San Miguel initially spent $500 million to purchase its 49 percent stake in Philippine Airlines. However, the conglomerate has advanced an additional $800 million over the last two years, primarily to cover the airline's fleet modernization program. That represents an overall investment of approximately $1.2 billion, which if the rumoured price of $1.5 billion is true, San Miguel stands to earn at least $200 million on the transaction.
The recent profits posted by Philippine Airlines are highly attributed to the success of San Miguel Corporation to bring down the carrier's operating costs, primarily fuel and maintenance. These costs used to account for 55 percent of PAL's total annual costs. However, with the introduction of new aircraft, San Miguel has been able to reduce the cost down to 47 percent of total expenses. It is believed that these costs will go down further as more fuel-efficient aircraft enter the fleet.
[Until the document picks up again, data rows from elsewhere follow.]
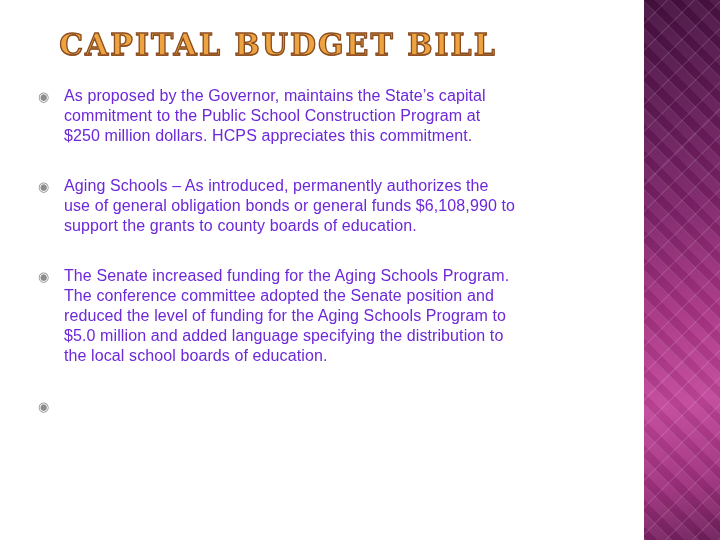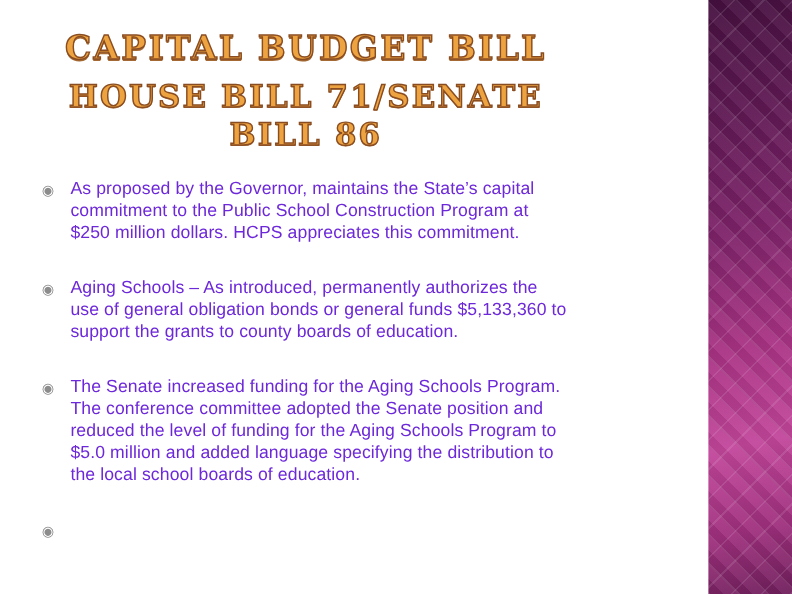--- a/index.html
+++ b/index.html
@@ -101,7 +101,6 @@
 
     <h1 class="title line1">CAPITAL BUDGET BILL</h1>
 
-    <h1 class="title line2">HOUSE BILL 71/SENATE BILL 86</h1>
 
     <div class="bullets">
 

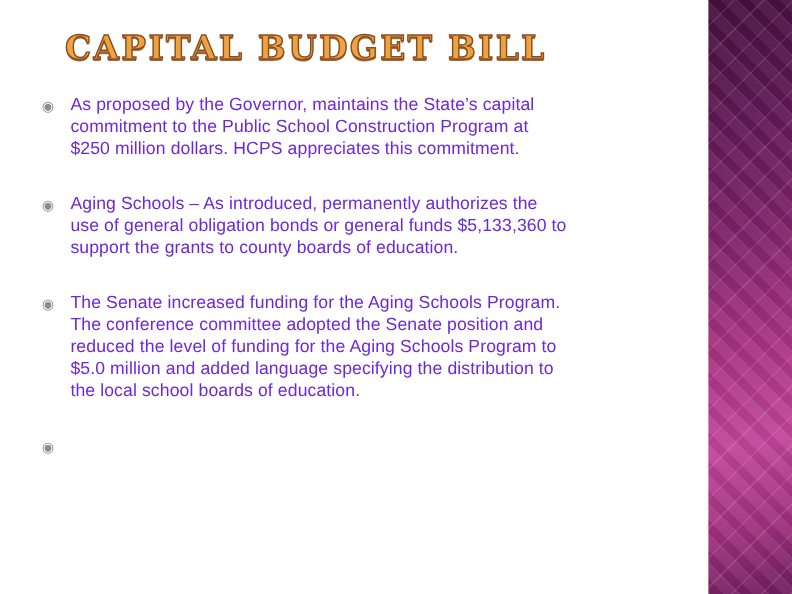--- a/index.html
+++ b/index.html
@@ -111,7 +111,7 @@
 
       <div class="bullet">
         <span class="marker">◉</span>
-        <p>Aging Schools – As introduced, permanently authorizes the use of general obligation bonds or general funds $5,133,360 to support the grants to county boards of education.</p>
+        <p>Aging Schools – As introduced, permanently authorizes the use of general obligation bonds or general funds $6,108,990 to support the grants to county boards of education.</p>
       </div>
 
       <div class="bullet">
According to PAL President Ramon Ang, if San Miguel Corporation does exit the airline business, he will be left to focus on other existing businesses in the conglomerate's portfolio. "In two weeks, something will happen for sure and we will know the outcome," said Ang. "If ever we exit, we have many existing businesses. Then, I will concentrate more on our food business."
Media reports have suggested that the Tan group is displeased with several of San Miguel's management decisions at Philippine Airlines, including the cost of an early retirement package for ageing Philippine Airlines employees. Meanwhile, the prospects for Philippine Airlines does look brighter as the opportunity for expansion in the United States and the European Union is now an option after restrictions were lifted earlier this year.
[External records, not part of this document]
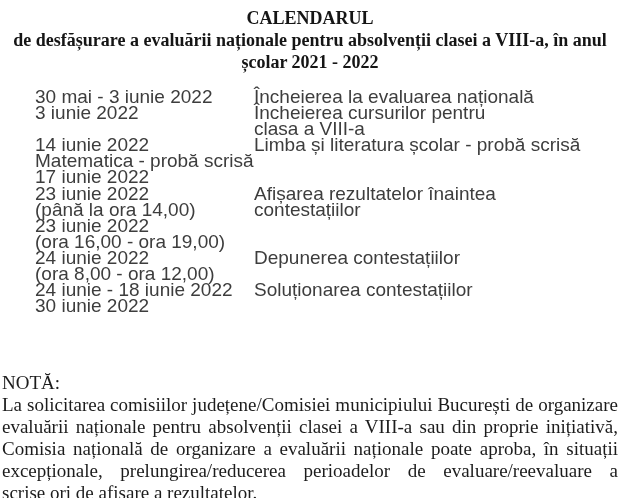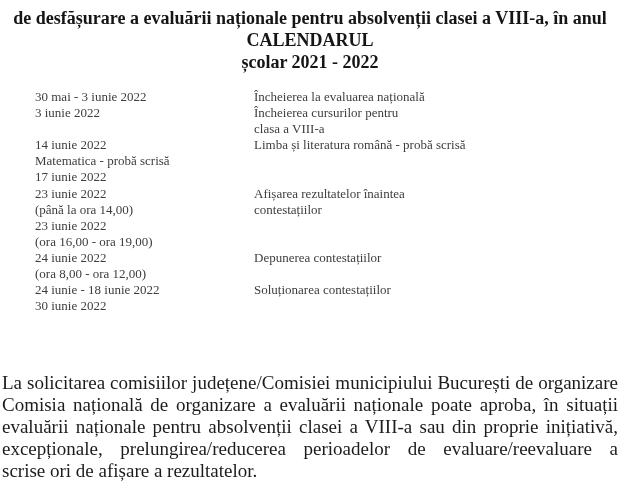--- a/index.html
+++ b/index.html
@@ -74,8 +74,8 @@
 <body>
 
 <div class="title-block">
+  <div class="title-line">CALENDARUL</div>
   <div class="title-line">de desfășurare a evaluării naționale pentru absolvenții clasei a VIII-a, în anul</div>
-  <div class="title-line">CALENDARUL</div>
   <div class="title-line">școlar 2021 - 2022</div>
 </div>
 

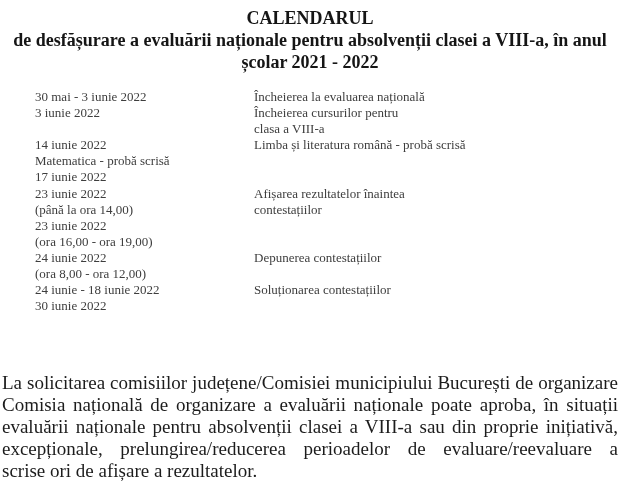--- a/index.html
+++ b/index.html
@@ -25,8 +25,8 @@
   
   .schedule {
     margin: 16px 12px 0 35px;
-    font-family: Liberation Serif, serif;
-    font-size: 13px;
+    font-family: Liberation Sans, sans-serif;
+    font-size: 19px;
     line-height: 16.1px;
     color: #3d3d3d;
   }

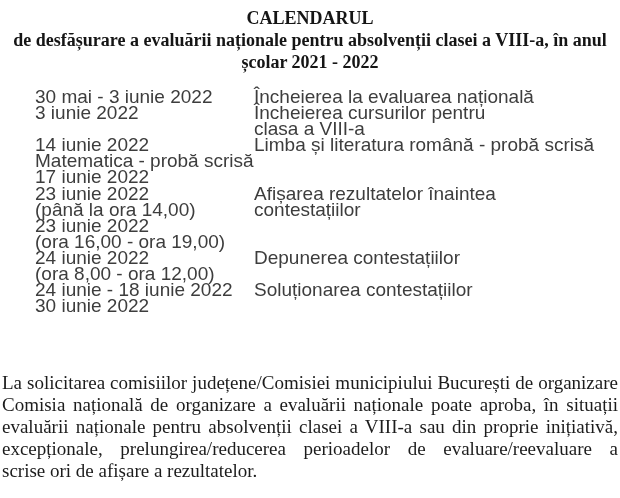--- a/index.html
+++ b/index.html
@@ -91,7 +91,7 @@
     </div>
     <div class="sched-row">
       <div class="sched-date">14 iunie 2022</div>
-      <div class="sched-event">Limba și literatura română - probă scrisă</div>
+      <div class="sched-event">Limba și literatura școlar - probă scrisă</div>
     </div>
     <div class="sched-row">
       <div class="sched-event">Matematica - probă scrisă</div>

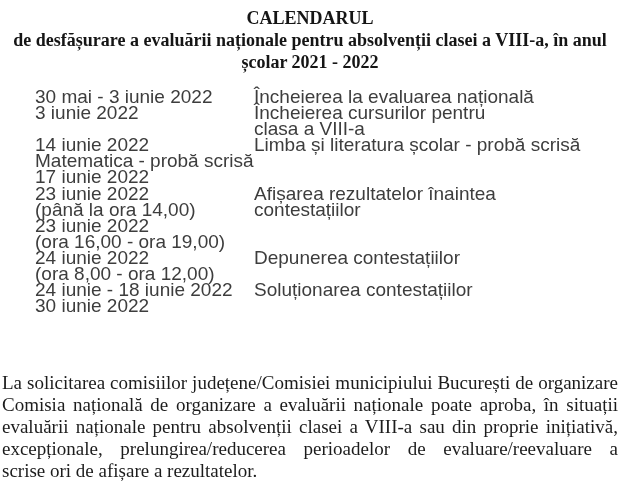--- a/index.html
+++ b/index.html
@@ -125,6 +125,7 @@
   </div>
 
 <div class="note">
+  <div class="note-label">NOTĂ:</div>
   <div>
       <div class="note-line">La solicitarea comisiilor județene/Comisiei municipiului București de organizare a</div>
       <div class="note-line">Comisia națională de organizare a evaluării naționale poate aproba, în situații</div>

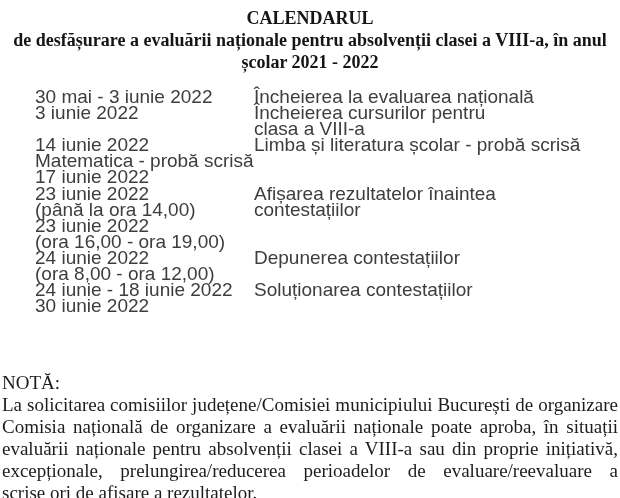--- a/index.html
+++ b/index.html
@@ -128,8 +128,8 @@
   <div class="note-label">NOTĂ:</div>
   <div>
       <div class="note-line">La solicitarea comisiilor județene/Comisiei municipiului București de organizare a</div>
+      <div class="note-line">evaluării naționale pentru absolvenții clasei a VIII-a sau din proprie inițiativă,</div>
       <div class="note-line">Comisia națională de organizare a evaluării naționale poate aproba, în situații</div>
-      <div class="note-line">evaluării naționale pentru absolvenții clasei a VIII-a sau din proprie inițiativă,</div>
       <div class="note-line">excepționale, prelungirea/reducerea perioadelor de evaluare/reevaluare a lucrărilor</div>
       <div class="note-line last-line">scrise ori de afișare a rezultatelor.</div>
     </div>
Philippine Airlines has been eager to recapture market share that it has lost in recent years to arch-rival Cebu Pacific, the nation's largest low cost carrier. PAL recently posted a profit of P1.46 billion for the second quarter of 2014, reversing a loss of P1.06 billion the previous year. Ang says that the company continues to post a profit even up to the end of July and he believes that the trend is likely to continue.
If San Miguel does retain control of Philippine Airlines, Ramon Ang will be free to continue executing his plan to restore Philippine Airlines as one of the prominent carrier's in the region. As early as 2012, Ramon Ang had previously disclosed to a foreign publication that San Miguel was planning to take Philippine Airlines through a complete change of course and innovation. At the time, Ang committed to investing as much as $8.5 billion in Philippine Airlines over the course of the next ten years leading up to 2022.
If Ang manages to hold on for that long, he is likely to enjoy competing in not only a common aviation market in the ASEAN region, but also what will become the heaviest air traffic in the whole world in the Asia-Pacific region, as predicted by aircraft manufacturers and the world airline industry. There is indeed much to gain, but also much to lose if the right moves are not made over the next decade.